La política como actividad no tiene que ver tanto con la creación de un relato hegemónico1, como con la disposición de los cuerpos, con su organización y su capacidad de hacer algo, es decir, con su potencia, con su llegar-a-poder/ser2. Dicha disposición es la que haría posible la reconstrucción de un cuerpo social que tenga la capacidad de hacer frente a las formas de vida que impone el neoliberalismo. Es necesario reactivar la dimensión física, afectiva y territorial que permita reconstruir las condiciones que posibiliten otros modos de vida, una recomposición social más allá de lo establecido, la construcción de algo diferente.
Hace ya un tiempo que la política no es lo de allá arriba, que no está vestida con traje y corbata, que no se hace a través del discurso verbal y que no es la actividad a la que se dedican unos pocos. La política, entendida como la colectivización, problematización y gestión de la vida —de sus males y sus bienes— dentro de este sistema es, más bien, poner el cuerpo, repensar lo cotidiano y construir otras formas de hacer, existir y relacionarnos dentro de un sistema de lógicas egoístas y verticales que nos configura para ser lo mismo o, más bien, para no ser otra cosa. Y ahora, en estos tiempos, con la boca tapada, las manos cubiertas y los cuerpos distantes, es difícil aplicar a lo cotidiano todas esas lecturas que nos formaron, todo ese aprendizaje adquirido del feminismo, de los cuerpos juntos en las calles, del despliegue social en los barrios, de la empatía y la solidaridad de los diferentes movimientos sociales gracias a los cuales nos parecía estar construyendo un mundo diferente.
Dice Franco Berardi “Bifo” que una sublevación colectiva es, antes que nada, un fenómeno físico, afectivo y erótico, y que es la experiencia de una complicidad afectuosa entre los cuerpos. Estando sumamente de acuerdo con esta definición, no logro entender de qué manera podemos ahora pensar la revolución en esos términos, cuando de hecho no estamos pudiendo siquiera abrazar, reunirnos o pasear. Cuando de hecho estamos ansiando, antes que ninguna sublevación, el mínimo contacto. Después, quizá, podamos volver a pensar en una sensibilidad que nos dote de capacidades para interactuar más allá del lenguaje, una sensibilidad que necesita salir de las cuatro paredes de nuestra casa para poder darse, que necesita de un espacio público, abierto y colectivo que confirme la posibilidad de estar juntes, sin tapabocas ni guantes.

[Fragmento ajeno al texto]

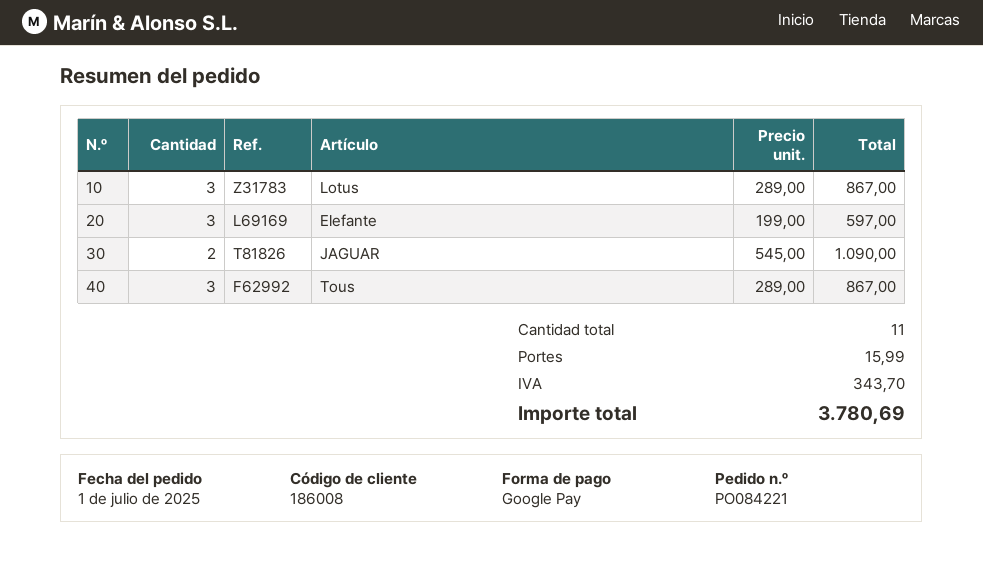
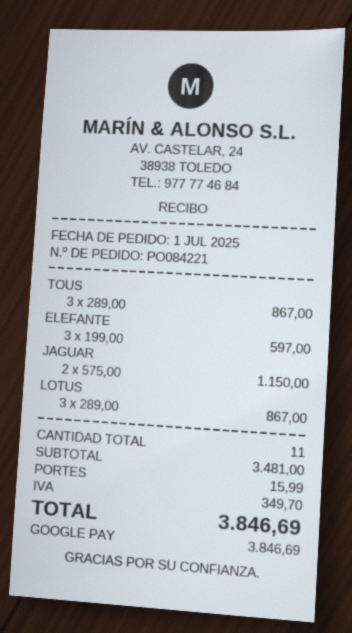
JAGUAR: 2 x 545.00 = 1090.00 -> 2 x 575.00 = 1150.00
tax: 343.70 -> 349.70
total: 3780.69 -> 3846.69

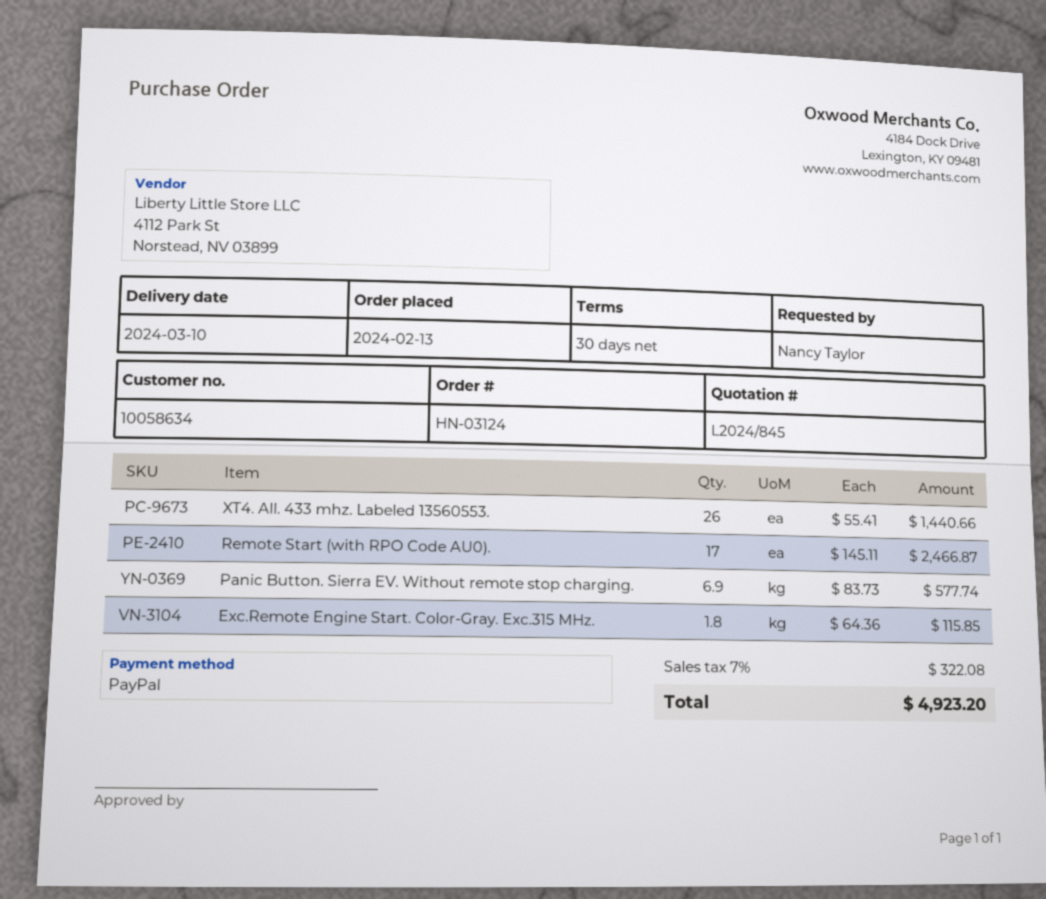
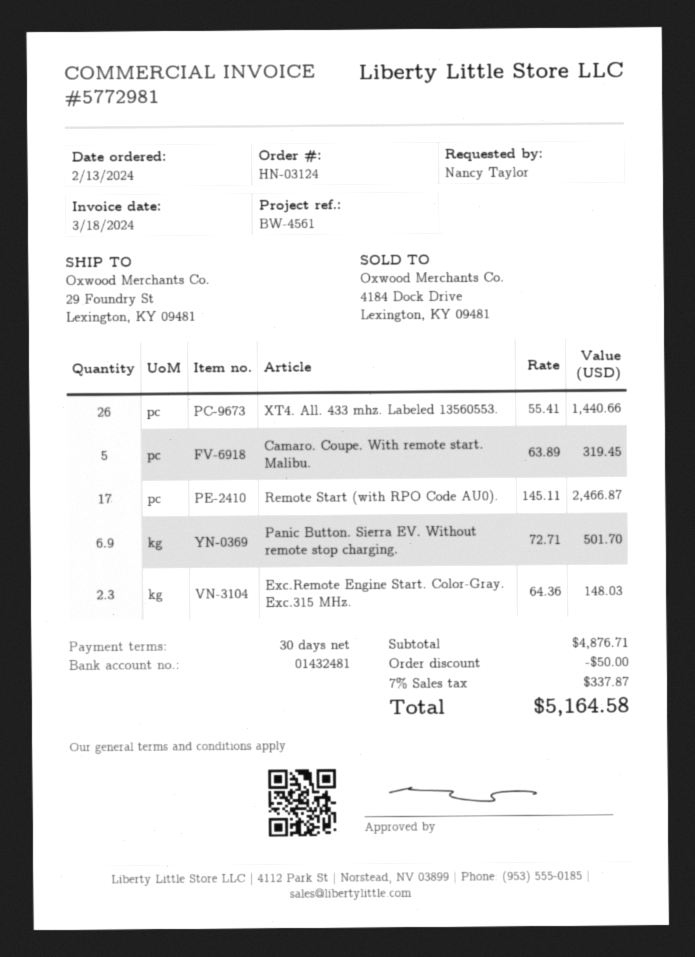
Panic Button. Sierra EV. Without remote stop charging.: 6.9 x 83.73 = 577.74 -> 6.9 x 72.71 = 501.70
Exc.Remote Engine Start. Color-Gray. Exc.315 MHz.: 1.8 x 64.36 = 115.85 -> 2.3 x 64.36 = 148.03
Camaro. Coupe. With remote start. Malibu.: none -> 5 x 63.89 = 319.45
discount: none -> 50.00
tax: 7% = 322.08 -> 7% = 337.87
total: 4923.20 -> 5164.58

Las calles, las ferias, los parques y la rambla no son ahora espacios de intercambio, de constitución y construcción de algo colectivo -y político-. Son, de vuelta, lugares de tránsito, medios para un fin, y no fines en sí mismos. Lugares en los que, además, cuanto menos tiempo estemos y con menos gente nos crucemos, mejor. Quién sabe ahora cuándo podremos volver a liberar esos espacios ocupándolos con los cuerpos para compartir e intercambiar de nuevo, para pensar otros mundos y, además, para concebir una política que logre trascender la construcción de un relato que aglutina demandas.
Aprovechemos para pensar cómo vamos a salir de esta: de este cuerpo encarcelado, de estos vínculos con pantalla mediante, de esta soledad y angustia. Y aprovechemos también para imaginar cómo esa salida se convierte en alternativa a largo plazo. Ahora es una pandemia, y pasará. Pero después, ¿qué? No olvidemos que el mundo está lleno de gobiernos exhortando fuertemente a quedarnos en nuestras casas. Hoy es coronavirus, pero es también una voluntad política que no quiere que nos juntemos, nunca lo quiso y nunca lo querrá. Se llama neoliberalismo, y no se elimina con alcohol en gel.
Texto: Ema Zelikovitch
Imagen: Eran Zelikovitch
[1] Autores de la teoría del discurso como David Howarth, Ernest Laclau o Chantal Mouffe plantean esta concepción.
[2] Jon Beasley Murray y Franco Berardi “Bifo” hablan de política del afecto y de dimensión afectiva del cambio social.